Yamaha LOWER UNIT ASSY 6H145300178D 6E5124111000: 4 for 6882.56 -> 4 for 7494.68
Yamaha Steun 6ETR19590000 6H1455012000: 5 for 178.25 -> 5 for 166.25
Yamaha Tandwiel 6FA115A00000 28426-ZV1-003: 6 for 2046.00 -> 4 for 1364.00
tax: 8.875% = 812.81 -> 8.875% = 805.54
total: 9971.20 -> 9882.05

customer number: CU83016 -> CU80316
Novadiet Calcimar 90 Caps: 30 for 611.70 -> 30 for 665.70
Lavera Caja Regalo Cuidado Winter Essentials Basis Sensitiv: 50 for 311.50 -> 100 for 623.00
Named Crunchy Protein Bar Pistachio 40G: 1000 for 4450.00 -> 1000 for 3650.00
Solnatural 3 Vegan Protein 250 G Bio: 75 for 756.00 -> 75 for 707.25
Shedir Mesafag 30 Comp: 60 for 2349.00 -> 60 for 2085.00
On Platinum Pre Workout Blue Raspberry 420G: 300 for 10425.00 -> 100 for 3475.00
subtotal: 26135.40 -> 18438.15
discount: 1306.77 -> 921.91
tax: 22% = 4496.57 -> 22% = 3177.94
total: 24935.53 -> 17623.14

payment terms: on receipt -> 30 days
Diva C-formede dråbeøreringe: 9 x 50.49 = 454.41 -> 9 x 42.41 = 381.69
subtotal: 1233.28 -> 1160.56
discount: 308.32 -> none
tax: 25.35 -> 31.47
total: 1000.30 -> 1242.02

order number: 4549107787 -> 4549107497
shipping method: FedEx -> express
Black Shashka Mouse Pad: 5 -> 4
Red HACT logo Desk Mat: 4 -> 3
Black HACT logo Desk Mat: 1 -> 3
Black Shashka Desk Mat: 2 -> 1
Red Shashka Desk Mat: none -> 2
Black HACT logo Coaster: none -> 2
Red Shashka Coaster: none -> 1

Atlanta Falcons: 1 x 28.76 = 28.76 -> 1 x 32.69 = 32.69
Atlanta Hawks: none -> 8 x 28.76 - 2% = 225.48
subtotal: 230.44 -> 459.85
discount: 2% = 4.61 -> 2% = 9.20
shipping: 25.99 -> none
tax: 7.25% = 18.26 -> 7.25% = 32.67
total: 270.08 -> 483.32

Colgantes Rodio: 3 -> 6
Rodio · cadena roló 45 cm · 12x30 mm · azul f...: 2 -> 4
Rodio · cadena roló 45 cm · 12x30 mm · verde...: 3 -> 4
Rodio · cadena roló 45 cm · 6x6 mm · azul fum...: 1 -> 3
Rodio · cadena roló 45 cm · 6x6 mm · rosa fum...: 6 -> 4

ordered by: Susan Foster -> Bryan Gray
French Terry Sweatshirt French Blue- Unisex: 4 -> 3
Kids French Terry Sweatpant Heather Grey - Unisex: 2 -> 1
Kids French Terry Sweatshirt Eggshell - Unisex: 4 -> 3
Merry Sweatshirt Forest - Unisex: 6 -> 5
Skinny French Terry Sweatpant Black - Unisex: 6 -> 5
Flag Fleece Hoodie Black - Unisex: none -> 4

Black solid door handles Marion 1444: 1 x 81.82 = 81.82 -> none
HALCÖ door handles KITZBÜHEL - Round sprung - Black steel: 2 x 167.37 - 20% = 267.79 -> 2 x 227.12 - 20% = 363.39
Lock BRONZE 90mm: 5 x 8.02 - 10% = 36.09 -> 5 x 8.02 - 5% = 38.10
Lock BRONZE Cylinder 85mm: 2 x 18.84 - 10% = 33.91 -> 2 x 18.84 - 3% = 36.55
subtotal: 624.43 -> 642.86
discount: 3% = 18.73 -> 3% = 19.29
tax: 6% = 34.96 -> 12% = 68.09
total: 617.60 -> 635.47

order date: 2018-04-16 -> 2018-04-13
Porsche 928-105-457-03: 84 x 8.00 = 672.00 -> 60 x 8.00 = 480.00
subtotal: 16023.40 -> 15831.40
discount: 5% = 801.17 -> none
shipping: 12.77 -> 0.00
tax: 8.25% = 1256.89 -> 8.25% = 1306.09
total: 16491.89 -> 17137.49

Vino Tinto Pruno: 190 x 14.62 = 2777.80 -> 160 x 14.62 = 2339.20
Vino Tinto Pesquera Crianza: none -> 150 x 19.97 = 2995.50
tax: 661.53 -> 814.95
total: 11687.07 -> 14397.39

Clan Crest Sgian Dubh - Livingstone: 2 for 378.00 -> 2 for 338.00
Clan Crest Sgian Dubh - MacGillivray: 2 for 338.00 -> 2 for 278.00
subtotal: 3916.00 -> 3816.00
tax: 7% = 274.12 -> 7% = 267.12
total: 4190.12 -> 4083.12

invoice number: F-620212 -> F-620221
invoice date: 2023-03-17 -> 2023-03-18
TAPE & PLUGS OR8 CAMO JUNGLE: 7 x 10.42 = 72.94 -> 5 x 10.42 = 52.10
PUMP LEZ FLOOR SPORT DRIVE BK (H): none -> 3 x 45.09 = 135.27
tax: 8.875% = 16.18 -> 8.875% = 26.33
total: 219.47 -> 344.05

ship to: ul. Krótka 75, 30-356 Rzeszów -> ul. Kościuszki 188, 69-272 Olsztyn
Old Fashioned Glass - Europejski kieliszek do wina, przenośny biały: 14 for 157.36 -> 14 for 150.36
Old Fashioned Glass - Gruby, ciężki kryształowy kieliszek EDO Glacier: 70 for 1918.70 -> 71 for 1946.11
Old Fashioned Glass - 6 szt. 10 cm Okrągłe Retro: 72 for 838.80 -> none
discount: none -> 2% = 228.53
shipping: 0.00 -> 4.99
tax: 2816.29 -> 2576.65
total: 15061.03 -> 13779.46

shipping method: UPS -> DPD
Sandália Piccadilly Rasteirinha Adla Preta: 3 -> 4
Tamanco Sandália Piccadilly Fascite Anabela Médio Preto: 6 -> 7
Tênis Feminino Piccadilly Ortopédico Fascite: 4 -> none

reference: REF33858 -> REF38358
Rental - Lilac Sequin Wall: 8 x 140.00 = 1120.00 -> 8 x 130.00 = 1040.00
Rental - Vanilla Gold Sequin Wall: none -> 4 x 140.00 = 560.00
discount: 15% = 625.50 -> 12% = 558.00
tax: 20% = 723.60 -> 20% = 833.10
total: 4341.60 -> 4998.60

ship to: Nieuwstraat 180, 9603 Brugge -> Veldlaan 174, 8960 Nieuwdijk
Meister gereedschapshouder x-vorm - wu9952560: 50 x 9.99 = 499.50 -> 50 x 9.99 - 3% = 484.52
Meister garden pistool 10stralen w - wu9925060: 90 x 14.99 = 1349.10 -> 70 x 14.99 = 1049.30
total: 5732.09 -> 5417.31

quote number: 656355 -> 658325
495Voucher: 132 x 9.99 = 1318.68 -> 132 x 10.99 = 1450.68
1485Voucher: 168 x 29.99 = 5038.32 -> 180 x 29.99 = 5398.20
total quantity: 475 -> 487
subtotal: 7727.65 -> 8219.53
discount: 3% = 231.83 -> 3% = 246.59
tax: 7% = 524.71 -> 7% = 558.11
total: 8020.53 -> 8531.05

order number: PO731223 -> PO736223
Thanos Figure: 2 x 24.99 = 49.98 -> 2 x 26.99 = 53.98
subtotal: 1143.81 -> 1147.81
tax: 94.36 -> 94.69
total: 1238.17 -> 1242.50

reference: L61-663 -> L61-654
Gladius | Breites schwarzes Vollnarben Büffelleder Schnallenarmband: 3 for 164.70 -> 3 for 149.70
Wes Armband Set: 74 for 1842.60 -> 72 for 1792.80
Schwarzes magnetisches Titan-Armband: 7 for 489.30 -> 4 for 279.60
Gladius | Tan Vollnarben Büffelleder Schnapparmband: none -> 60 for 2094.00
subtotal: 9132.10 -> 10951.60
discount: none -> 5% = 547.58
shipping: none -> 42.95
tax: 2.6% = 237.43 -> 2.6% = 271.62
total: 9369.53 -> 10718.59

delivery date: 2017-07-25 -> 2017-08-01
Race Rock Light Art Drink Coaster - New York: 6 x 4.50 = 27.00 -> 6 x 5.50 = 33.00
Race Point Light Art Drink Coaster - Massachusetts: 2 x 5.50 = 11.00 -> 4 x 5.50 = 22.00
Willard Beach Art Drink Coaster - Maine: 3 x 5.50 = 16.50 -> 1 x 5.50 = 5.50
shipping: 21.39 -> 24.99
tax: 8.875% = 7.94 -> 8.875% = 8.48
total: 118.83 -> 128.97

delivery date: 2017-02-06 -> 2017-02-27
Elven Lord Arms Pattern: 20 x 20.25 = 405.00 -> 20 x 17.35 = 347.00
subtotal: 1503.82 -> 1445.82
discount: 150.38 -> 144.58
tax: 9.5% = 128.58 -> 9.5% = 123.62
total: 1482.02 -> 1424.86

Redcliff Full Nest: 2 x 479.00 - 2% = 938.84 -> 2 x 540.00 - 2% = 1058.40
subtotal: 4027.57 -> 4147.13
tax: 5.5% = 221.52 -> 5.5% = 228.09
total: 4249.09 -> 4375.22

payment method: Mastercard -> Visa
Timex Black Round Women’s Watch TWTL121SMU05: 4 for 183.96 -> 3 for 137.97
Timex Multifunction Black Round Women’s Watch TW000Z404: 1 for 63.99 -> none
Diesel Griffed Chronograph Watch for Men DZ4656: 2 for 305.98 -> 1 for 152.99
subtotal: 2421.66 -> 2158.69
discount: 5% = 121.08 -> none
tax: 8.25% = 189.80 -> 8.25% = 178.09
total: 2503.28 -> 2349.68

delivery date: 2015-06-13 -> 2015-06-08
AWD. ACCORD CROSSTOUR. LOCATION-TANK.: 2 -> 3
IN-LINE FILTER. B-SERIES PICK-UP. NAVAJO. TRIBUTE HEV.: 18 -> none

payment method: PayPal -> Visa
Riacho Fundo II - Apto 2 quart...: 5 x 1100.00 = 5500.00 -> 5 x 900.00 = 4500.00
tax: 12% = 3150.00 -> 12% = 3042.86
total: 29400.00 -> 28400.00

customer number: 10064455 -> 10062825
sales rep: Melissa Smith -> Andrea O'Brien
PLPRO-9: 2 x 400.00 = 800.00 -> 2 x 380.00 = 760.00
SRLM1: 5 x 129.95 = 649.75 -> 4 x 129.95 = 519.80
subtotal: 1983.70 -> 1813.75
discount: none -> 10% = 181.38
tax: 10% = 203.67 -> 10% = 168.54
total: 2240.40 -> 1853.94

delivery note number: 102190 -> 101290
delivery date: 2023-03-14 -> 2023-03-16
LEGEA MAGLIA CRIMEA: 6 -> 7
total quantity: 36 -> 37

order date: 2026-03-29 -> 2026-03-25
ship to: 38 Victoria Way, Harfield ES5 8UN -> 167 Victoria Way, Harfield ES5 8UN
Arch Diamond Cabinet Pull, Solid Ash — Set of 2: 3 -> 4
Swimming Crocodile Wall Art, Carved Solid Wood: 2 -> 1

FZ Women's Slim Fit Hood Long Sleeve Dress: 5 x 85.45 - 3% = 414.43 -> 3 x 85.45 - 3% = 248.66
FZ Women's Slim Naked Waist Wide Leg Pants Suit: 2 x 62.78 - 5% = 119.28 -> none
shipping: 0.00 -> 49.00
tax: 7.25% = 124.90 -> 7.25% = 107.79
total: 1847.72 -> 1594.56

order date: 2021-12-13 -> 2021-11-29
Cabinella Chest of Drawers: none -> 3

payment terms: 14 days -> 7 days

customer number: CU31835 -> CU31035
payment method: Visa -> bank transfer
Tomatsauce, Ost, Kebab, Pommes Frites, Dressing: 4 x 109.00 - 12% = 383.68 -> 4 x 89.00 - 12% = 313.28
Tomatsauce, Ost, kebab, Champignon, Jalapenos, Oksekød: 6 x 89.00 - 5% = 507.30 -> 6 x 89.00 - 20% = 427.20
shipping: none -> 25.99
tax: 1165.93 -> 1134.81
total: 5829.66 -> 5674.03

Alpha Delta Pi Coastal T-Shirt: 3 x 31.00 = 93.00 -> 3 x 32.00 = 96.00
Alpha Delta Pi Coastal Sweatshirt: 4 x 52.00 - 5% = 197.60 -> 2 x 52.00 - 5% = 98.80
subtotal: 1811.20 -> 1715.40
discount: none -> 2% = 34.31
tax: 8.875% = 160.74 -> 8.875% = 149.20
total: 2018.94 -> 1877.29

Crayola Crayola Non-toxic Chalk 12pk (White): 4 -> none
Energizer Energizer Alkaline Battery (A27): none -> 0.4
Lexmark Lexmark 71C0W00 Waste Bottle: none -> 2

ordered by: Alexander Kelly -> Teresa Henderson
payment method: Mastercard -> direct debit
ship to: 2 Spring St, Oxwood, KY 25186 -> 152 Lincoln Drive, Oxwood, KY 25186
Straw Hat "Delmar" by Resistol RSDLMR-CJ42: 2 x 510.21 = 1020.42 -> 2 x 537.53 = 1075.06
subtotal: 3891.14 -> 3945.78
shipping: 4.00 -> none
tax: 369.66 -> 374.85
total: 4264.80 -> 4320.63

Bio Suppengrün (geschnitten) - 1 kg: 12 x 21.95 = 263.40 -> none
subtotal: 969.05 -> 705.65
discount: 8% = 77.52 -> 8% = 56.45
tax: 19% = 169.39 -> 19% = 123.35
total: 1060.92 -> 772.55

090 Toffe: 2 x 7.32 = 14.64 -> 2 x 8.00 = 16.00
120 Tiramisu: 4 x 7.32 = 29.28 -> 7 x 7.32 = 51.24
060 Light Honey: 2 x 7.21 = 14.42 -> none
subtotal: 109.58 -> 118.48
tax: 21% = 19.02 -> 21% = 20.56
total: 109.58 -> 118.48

- Work instruction: Wherever the string "Lock" appears in the entries, copy that line.

- Worked solution:
Lock BRONZE 90mm: 5 x 8.02 - 10% = 36.09 -> 5 x 8.02 - 5% = 38.10
Lock BRONZE Cylinder 85mm: 2 x 18.84 - 10% = 33.91 -> 2 x 18.84 - 3% = 36.55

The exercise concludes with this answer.